I reply with a comment which is very versatile, "Not much, and yourself?" He gives me a look of disappointment. The kind of look you get when your parents find out you’ve been skipping school for the whole first semester. He turns his back to me. I hate it when they do that. They always think you are going to be sitting there waiting for them to turn around. Like you think they are the most important person in the world. I don’t do that though, I just admire all the hoaky pictures and quotes on his white walls.
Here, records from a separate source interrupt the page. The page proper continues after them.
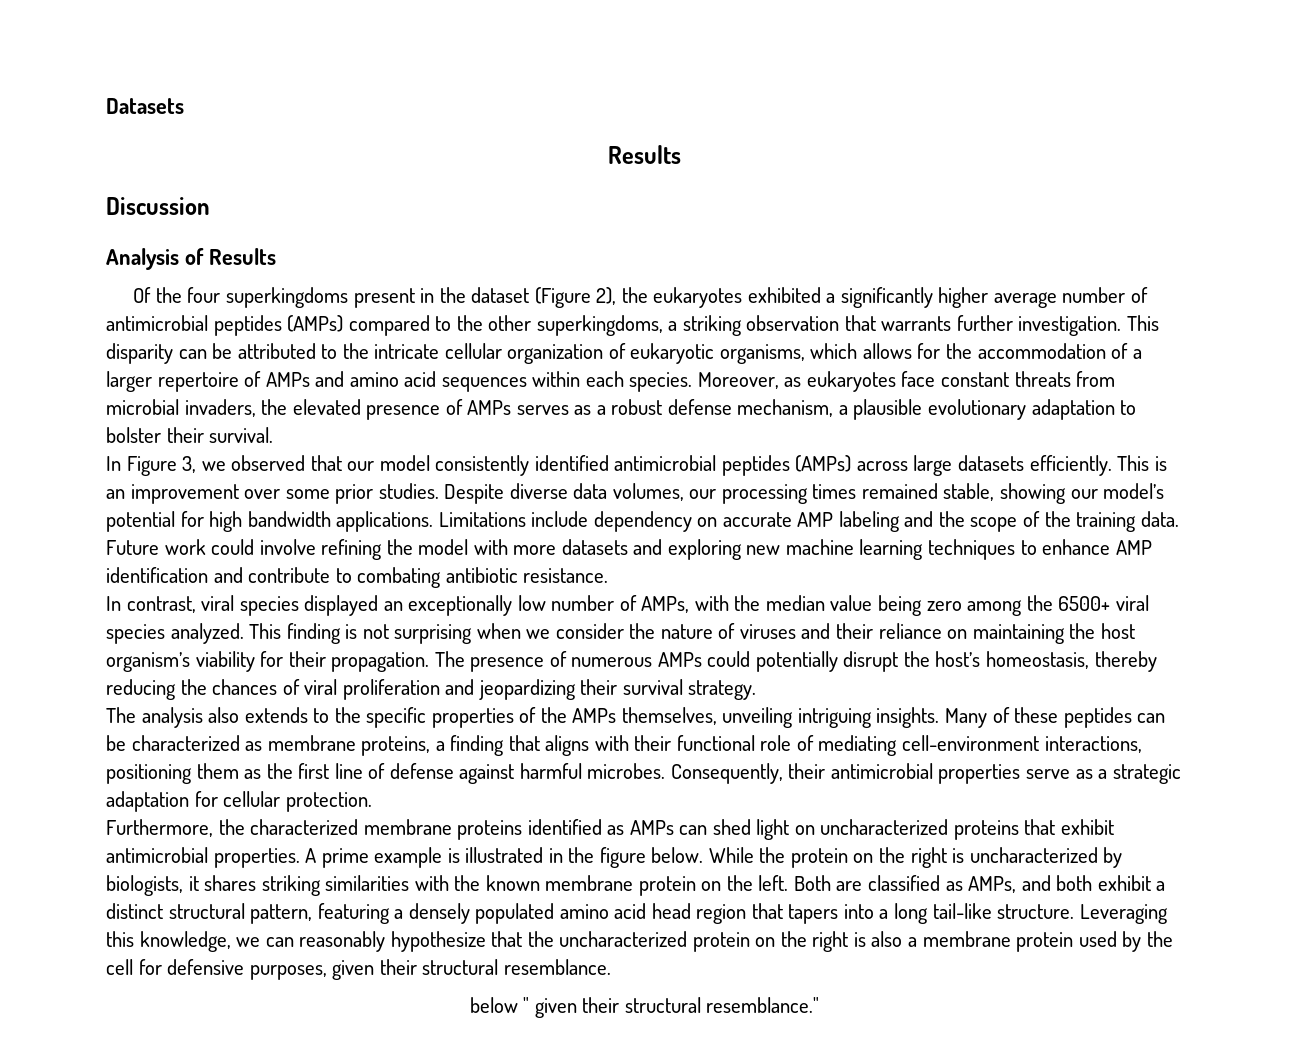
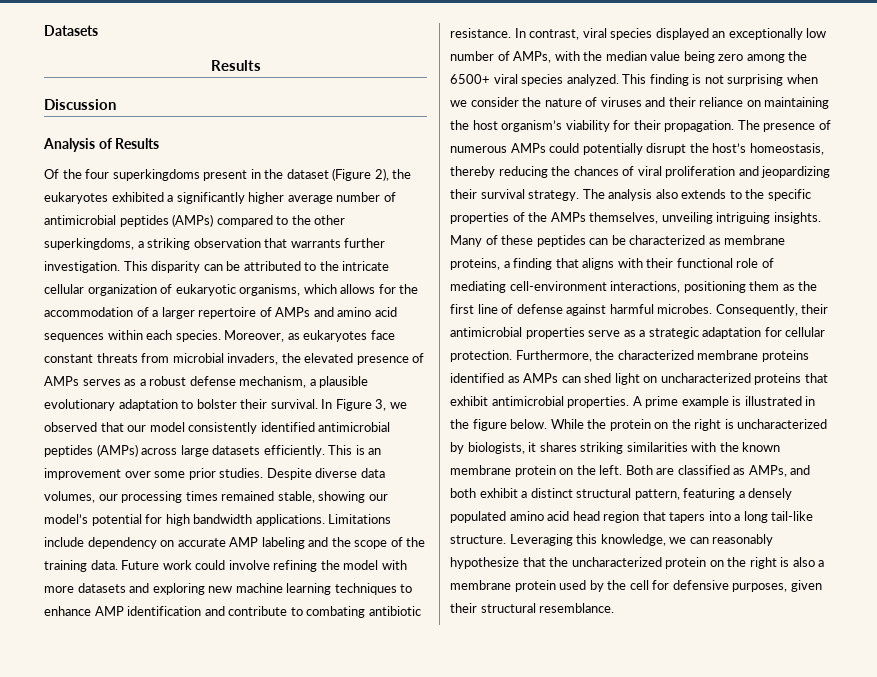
- Moreover, as eukaryotes face constant threats from microbial invaders, the elevated presence of AMPs serves as a robust defense mechanism, a plausible evolutionary adaptation to bolster their survival.
- In Figure 3, we observed that our model consistently identified antimicrobial peptides (AMPs) across large datasets efficiently.
+ Moreover, as eukaryotes face constant threats from microbial invaders, the elevated presence of AMPs serves as a robust defense mechanism, a plausible evolutionary adaptation to bolster their survival. In Figure 3, we observed that our model consistently identified antimicrobial peptides (AMPs) across large datasets efficiently.
- Future work could involve refining the model with more datasets and exploring new machine learning techniques to enhance AMP identification and contribute to combating antibiotic resistance.
- In contrast, viral species displayed an exceptionally low number of AMPs, with the median value being zero among the 6500+ viral species analyzed.
+ Future work could involve refining the model with more datasets and exploring new machine learning techniques to enhance AMP identification and contribute to combating antibiotic resistance. In contrast, viral species displayed an exceptionally low number of AMPs, with the median value being zero among the 6500+ viral species analyzed.
- The presence of numerous AMPs could potentially disrupt the host’s homeostasis, thereby reducing the chances of viral proliferation and jeopardizing their survival strategy.
- The analysis also extends to the specific properties of the AMPs themselves, unveiling intriguing insights.
+ The presence of numerous AMPs could potentially disrupt the host’s homeostasis, thereby reducing the chances of viral proliferation and jeopardizing their survival strategy. The analysis also extends to the specific properties of the AMPs themselves, unveiling intriguing insights.
- Consequently, their antimicrobial properties serve as a strategic adaptation for cellular protection.
- Furthermore, the characterized membrane proteins identified as AMPs can shed light on uncharacterized proteins that exhibit antimicrobial properties.
+ Consequently, their antimicrobial properties serve as a strategic adaptation for cellular protection. Furthermore, the characterized membrane proteins identified as AMPs can shed light on uncharacterized proteins that exhibit antimicrobial properties.
- below " given their structural resemblance."

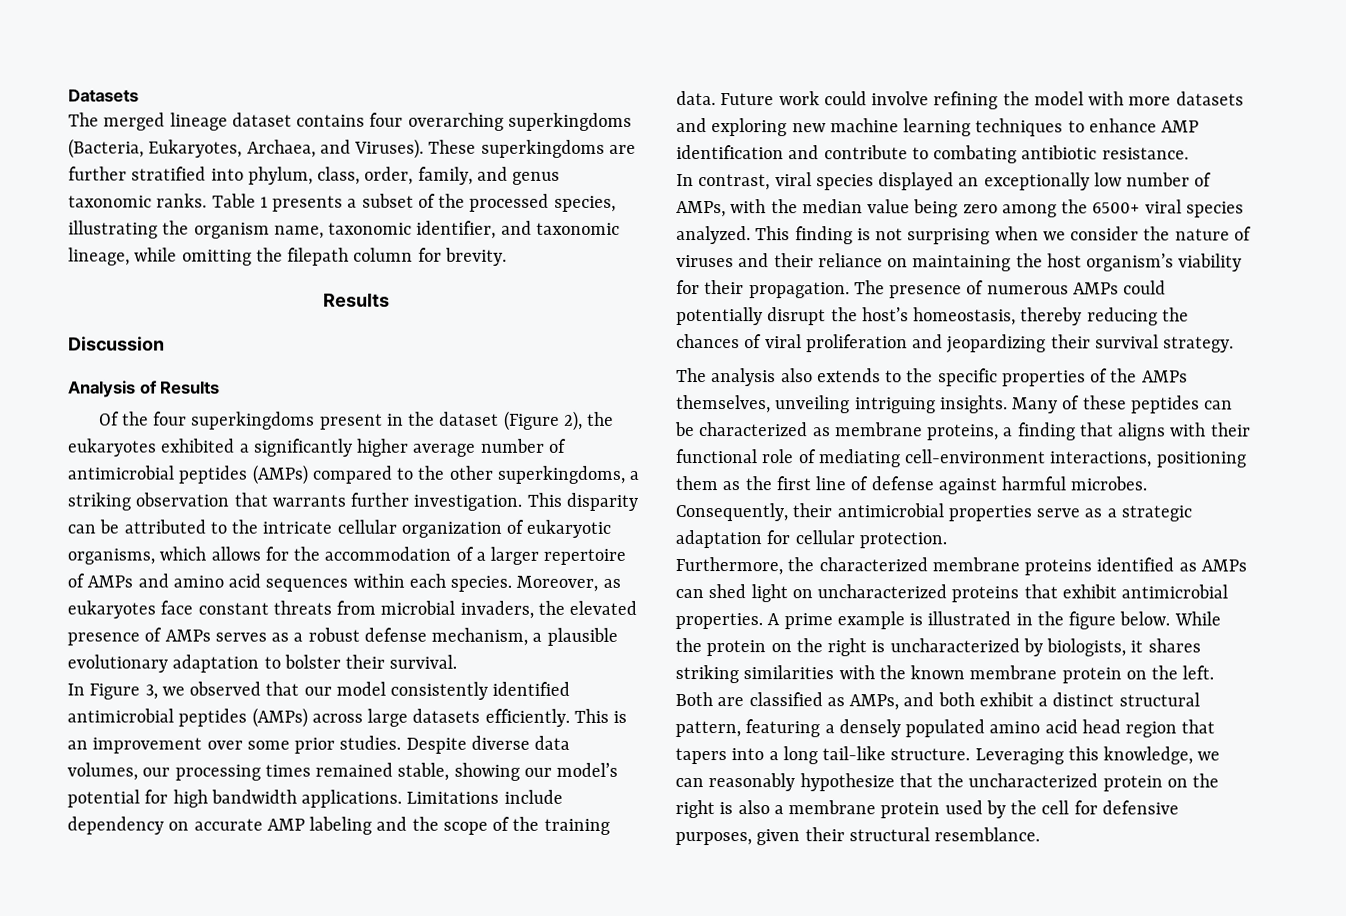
+ The merged lineage dataset contains four overarching superkingdoms (Bacteria, Eukaryotes, Archaea, and Viruses). These superkingdoms are further stratified into phylum, class, order, family, and genus taxonomic ranks. Table 1 presents a subset of the processed species, illustrating the organism name, taxonomic identifier, and taxonomic lineage, while omitting the filepath column for brevity.
- Moreover, as eukaryotes face constant threats from microbial invaders, the elevated presence of AMPs serves as a robust defense mechanism, a plausible evolutionary adaptation to bolster their survival. In Figure 3, we observed that our model consistently identified antimicrobial peptides (AMPs) across large datasets efficiently.
+ Moreover, as eukaryotes face constant threats from microbial invaders, the elevated presence of AMPs serves as a robust defense mechanism, a plausible evolutionary adaptation to bolster their survival.
+ In Figure 3, we observed that our model consistently identified antimicrobial peptides (AMPs) across large datasets efficiently.
- Future work could involve refining the model with more datasets and exploring new machine learning techniques to enhance AMP identification and contribute to combating antibiotic resistance. In contrast, viral species displayed an exceptionally low number of AMPs, with the median value being zero among the 6500+ viral species analyzed.
+ Future work could involve refining the model with more datasets and exploring new machine learning techniques to enhance AMP identification and contribute to combating antibiotic resistance.
+ In contrast, viral species displayed an exceptionally low number of AMPs, with the median value being zero among the 6500+ viral species analyzed.
- The presence of numerous AMPs could potentially disrupt the host’s homeostasis, thereby reducing the chances of viral proliferation and jeopardizing their survival strategy. The analysis also extends to the specific properties of the AMPs themselves, unveiling intriguing insights.
+ The presence of numerous AMPs could potentially disrupt the host’s homeostasis, thereby reducing the chances of viral proliferation and jeopardizing their survival strategy.
+ The analysis also extends to the specific properties of the AMPs themselves, unveiling intriguing insights.
- Consequently, their antimicrobial properties serve as a strategic adaptation for cellular protection. Furthermore, the characterized membrane proteins identified as AMPs can shed light on uncharacterized proteins that exhibit antimicrobial properties.
+ Consequently, their antimicrobial properties serve as a strategic adaptation for cellular protection.
+ Furthermore, the characterized membrane proteins identified as AMPs can shed light on uncharacterized proteins that exhibit antimicrobial properties.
Yeah, if he actually believed in all these sayings he wouldn’t be working here, I think.

Suddenly, I feel my ears begin to burn. I try to do a play by play in my head of what I am going to say to him. I don’t know why I do that, it never helps. I always end up shooting off my mouth, and getting into trouble. He turns back around and informs me that I was absent this past Friday. LIKE I don’t know. He tells me I have to serve seven hours of detention. "Excuse me, Mr. Principal, Sir..." I begin. Only to be cut off with another, "I don’t want to hear it." I shut my mouth and let him ramble on. I have a lot of better things to do with my time, I think to myself. Listening to people you really don’t care to listen to is quite boring. So, I let my mind wander. I think of how many runs I could be snowboarding down at this very moment. I think about what I need to get when I go shopping tomorrow after school. I think about what Katie said about skipping. Finally, I become increasingly bored and begin to conjugate everything he is saying to me, from English into Spanish. I am always doing this. It’s like a game for me, I like to test myself, and believe it or not, it helps me in class.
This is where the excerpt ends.